Change detection data:
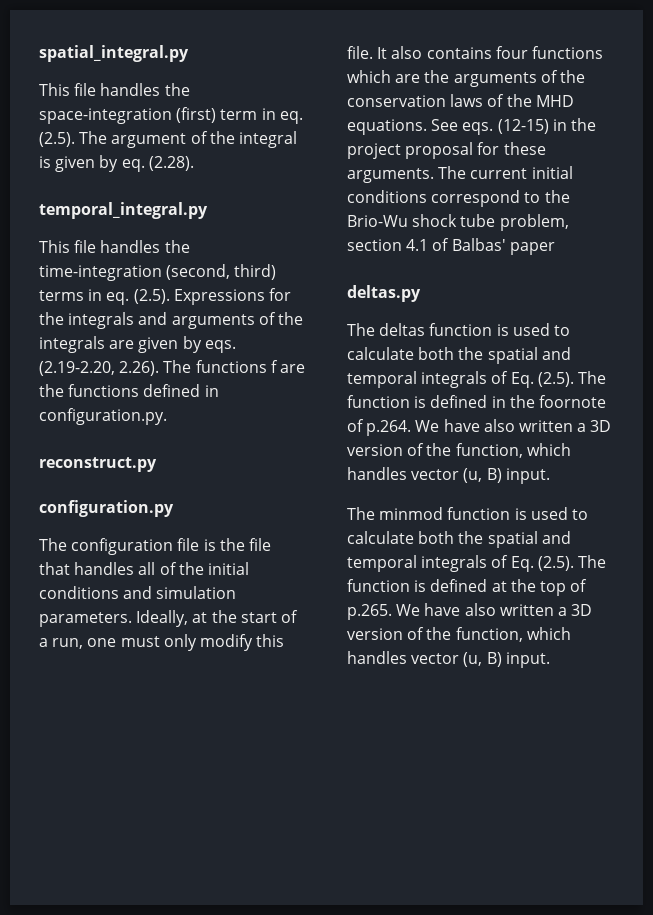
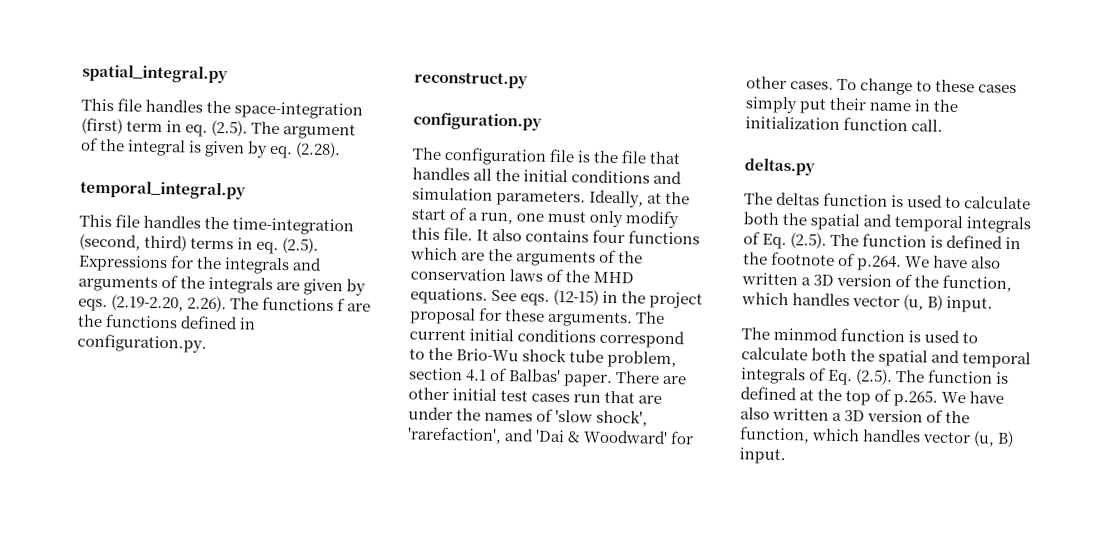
- The configuration file is the file that handles all of the initial conditions and simulation parameters.
+ The configuration file is the file that handles all the initial conditions and simulation parameters.
- The current initial conditions correspond to the Brio-Wu shock tube problem, section 4.1 of Balbas' paper
+ The current initial conditions correspond to the Brio-Wu shock tube problem, section 4.1 of Balbas' paper. There are other initial test cases run that are under the names of 'slow shock', 'rarefaction', and 'Dai & Woodward' for other cases. To change to these cases simply put their name in the initialization function call.
- The deltas function is used to calculate both the spatial and temporal integrals of Eq. (2.5). The function is defined in the foornote of p.264. We have also written a 3D version of the function, which handles vector (u, B) input.
+ The deltas function is used to calculate both the spatial and temporal integrals of Eq. (2.5). The function is defined in the footnote of p.264. We have also written a 3D version of the function, which handles vector (u, B) input.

● **WHAT IS EXPECTED**: Restate the data above word for word. Skip every picture.

● **EXERCISE SOLUTION**:
- The configuration file is the file that handles all of the initial conditions and simulation parameters.
+ The configuration file is the file that handles all the initial conditions and simulation parameters.
- The current initial conditions correspond to the Brio-Wu shock tube problem, section 4.1 of Balbas' paper
+ The current initial conditions correspond to the Brio-Wu shock tube problem, section 4.1 of Balbas' paper. There are other initial test cases run that are under the names of 'slow shock', 'rarefaction', and 'Dai & Woodward' for other cases. To change to these cases simply put their name in the initialization function call.
- The deltas function is used to calculate both the spatial and temporal integrals of Eq. (2.5). The function is defined in the foornote of p.264. We have also written a 3D version of the function, which handles vector (u, B) input.
+ The deltas function is used to calculate both the spatial and temporal integrals of Eq. (2.5). The function is defined in the footnote of p.264. We have also written a 3D version of the function, which handles vector (u, B) input.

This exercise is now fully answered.